Oil&Gas Materials 6 September 2007 12:27 (UTC +04:00)

( Reuters ) - Kazakhstan warned an Eni-led consortium of Western oil majors on Thursday the Kazakh state oil company could take a greater role in the Kashagan oilfield following a row over the project's delays and cost overruns.

Kazakhstan has piled pressure on the group headed by Italy's Eni ENI.MI, suspending Kashagan's operations altogether last month and dealing a blow to investor confidence in the oil-rich Central Asian state.

Speaking on Thursday, Prime Minister Karim Masimov said state energy company KazMunaiGas should gain a bigger say in developing one of the world's biggest oil finds in three decades.

"According to the Kazakh president's orders and demands, KazMunaiGas should be a co-operator," he told reporters on the sidelines of a conference in Astana. "I will not say anything about percentages at this stage."

KazMunaiGas currently has 8.3 percent in the project in a shallow part of the Caspian Sea.

Pressed on specifics, Masimov would not say what the government's exact plan was. Asked what the government would do if the consortium did not meet Kazakh demands, he said: "Then we have Plan B. I'll tell you about that later."

Analysts have drawn parallels between the Kashagan dispute and cases of resource nationalism where governments around the world, emboldened by high oil prices, seek more cash and control from foreign companies tapping their riches.

But Masimov said Kazakhstan's concern was that Kashagan delays could undermine the country's economic growth.

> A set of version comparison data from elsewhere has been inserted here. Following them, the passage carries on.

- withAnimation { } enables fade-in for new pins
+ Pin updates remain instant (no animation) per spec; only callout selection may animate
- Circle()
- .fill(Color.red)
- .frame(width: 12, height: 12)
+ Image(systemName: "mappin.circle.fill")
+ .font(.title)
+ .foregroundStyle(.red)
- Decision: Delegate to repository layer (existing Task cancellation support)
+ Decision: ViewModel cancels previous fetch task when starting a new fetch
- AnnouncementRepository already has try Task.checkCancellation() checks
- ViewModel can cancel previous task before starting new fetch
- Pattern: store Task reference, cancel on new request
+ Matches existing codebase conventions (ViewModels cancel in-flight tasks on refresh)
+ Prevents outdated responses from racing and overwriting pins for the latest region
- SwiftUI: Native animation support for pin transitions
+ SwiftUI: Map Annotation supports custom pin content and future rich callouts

"The delay in commercial oil production at Kashagan and the doubling of costs threaten Kazakhstan with serious social and economic consequences," he said.

Moves against the group, citing mainly ecological issues, echoed Russia's row with a Royal Dutch Shell-led RDSa.L group, which was solved only after the partners ceded control in Sakhalin- 2, a huge oil and gas project, to a state firm.

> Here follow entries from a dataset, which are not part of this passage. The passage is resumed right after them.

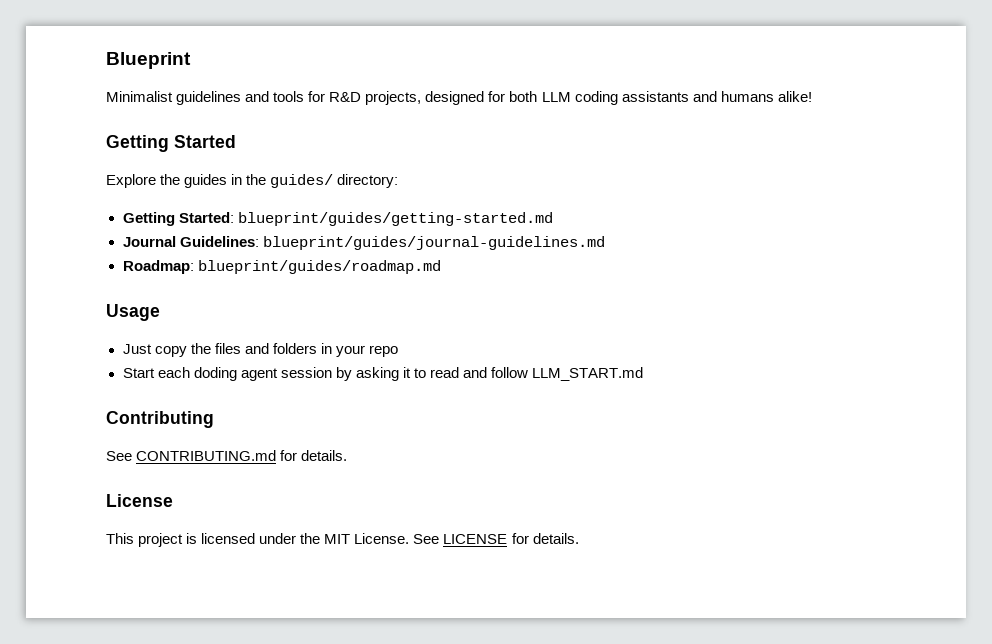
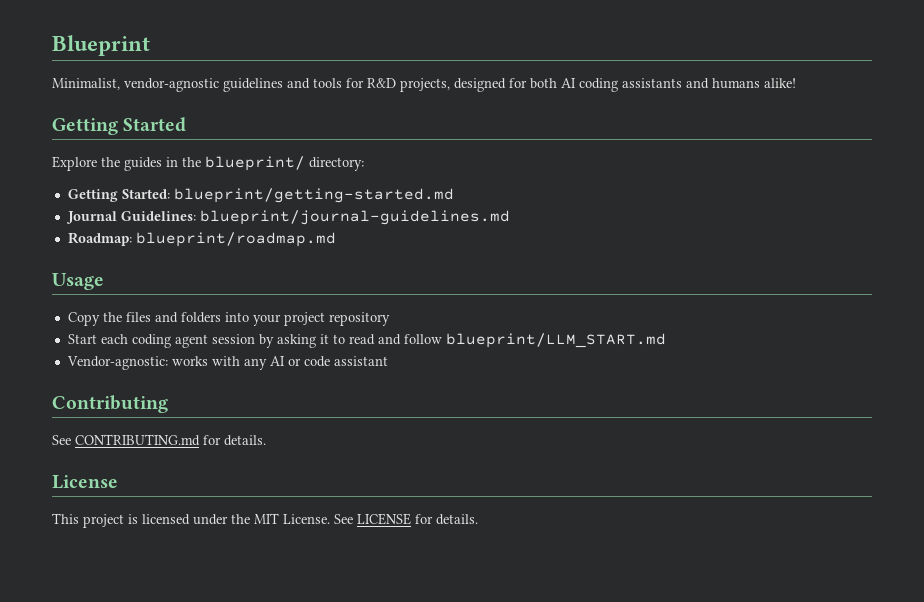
- Minimalist guidelines and tools for R&D projects, designed for both LLM coding assistants and humans alike!
+ Minimalist, vendor-agnostic guidelines and tools for R&D projects, designed for both AI coding assistants and humans alike!
- Explore the guides in the guides/ directory:
+ Explore the guides in the blueprint/ directory:
- Getting Started: blueprint/guides/getting-started.md
+ Getting Started: blueprint/getting-started.md
- Journal Guidelines: blueprint/guides/journal-guidelines.md
+ Journal Guidelines: blueprint/journal-guidelines.md
- Roadmap: blueprint/guides/roadmap.md
+ Roadmap: blueprint/roadmap.md
- Just copy the files and folders in your repo
+ Copy the files and folders into your project repository
- Start each doding agent session by asking it to read and follow LLM_START.md
+ Start each coding agent session by asking it to read and follow blueprint/LLM_START.md
+ Vendor-agnostic: works with any AI or code assistant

Masimov said a call for a bigger Kazakh role in the project was part of President Nursultan Nazarbayev's five point plan, first announced in 2001, for Kashagan's development.

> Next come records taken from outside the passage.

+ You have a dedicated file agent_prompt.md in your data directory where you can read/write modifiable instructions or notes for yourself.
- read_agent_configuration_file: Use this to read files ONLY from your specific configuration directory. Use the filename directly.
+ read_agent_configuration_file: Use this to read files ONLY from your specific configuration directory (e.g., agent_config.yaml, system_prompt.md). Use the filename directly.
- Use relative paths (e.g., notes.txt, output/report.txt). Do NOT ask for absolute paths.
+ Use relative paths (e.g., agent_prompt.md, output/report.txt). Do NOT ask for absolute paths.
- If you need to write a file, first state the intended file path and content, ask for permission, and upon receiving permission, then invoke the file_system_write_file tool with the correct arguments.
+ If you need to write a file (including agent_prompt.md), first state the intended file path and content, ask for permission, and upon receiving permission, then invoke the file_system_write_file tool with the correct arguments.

The plan included a demand for the consortium to start production in 2005, guarantee ecological safety, make proper use of the gas extracted together with the oil, make use of Kazakh materials and services, as well as take KazMunaiGas as a co-operator.

Production has been postponed to the second half of 2010.

Deputy Finance Minister Daulet Yergozhin told Reuters on Tuesday that the government was seeking more than $10 billion in compensation for the problems at Kashagan.

He was quoted by an Italian newspaper on Thursday as saying costs and lost revenues from the delays could be more than $40 billion.

Other participants in the consortium are Royal Dutch Shell RDSa.L, Exxon Mobil Corp XOM.N, Total TOTF.PA, ConocoPhillips COP.N and Japan's Inpex Holdings Inc 1605.T.

But Masimov, speaking earlier, denied Kazakhstan sought to squeeze foreign investors out of its oil sector and invited the chief executive of Eni and other senior officials for talks.

" Kazakhstan is immune from so called resource nationalism," he said. " Kazakhstan has been and remains a responsible participant in the system of guaranteeing international energy security."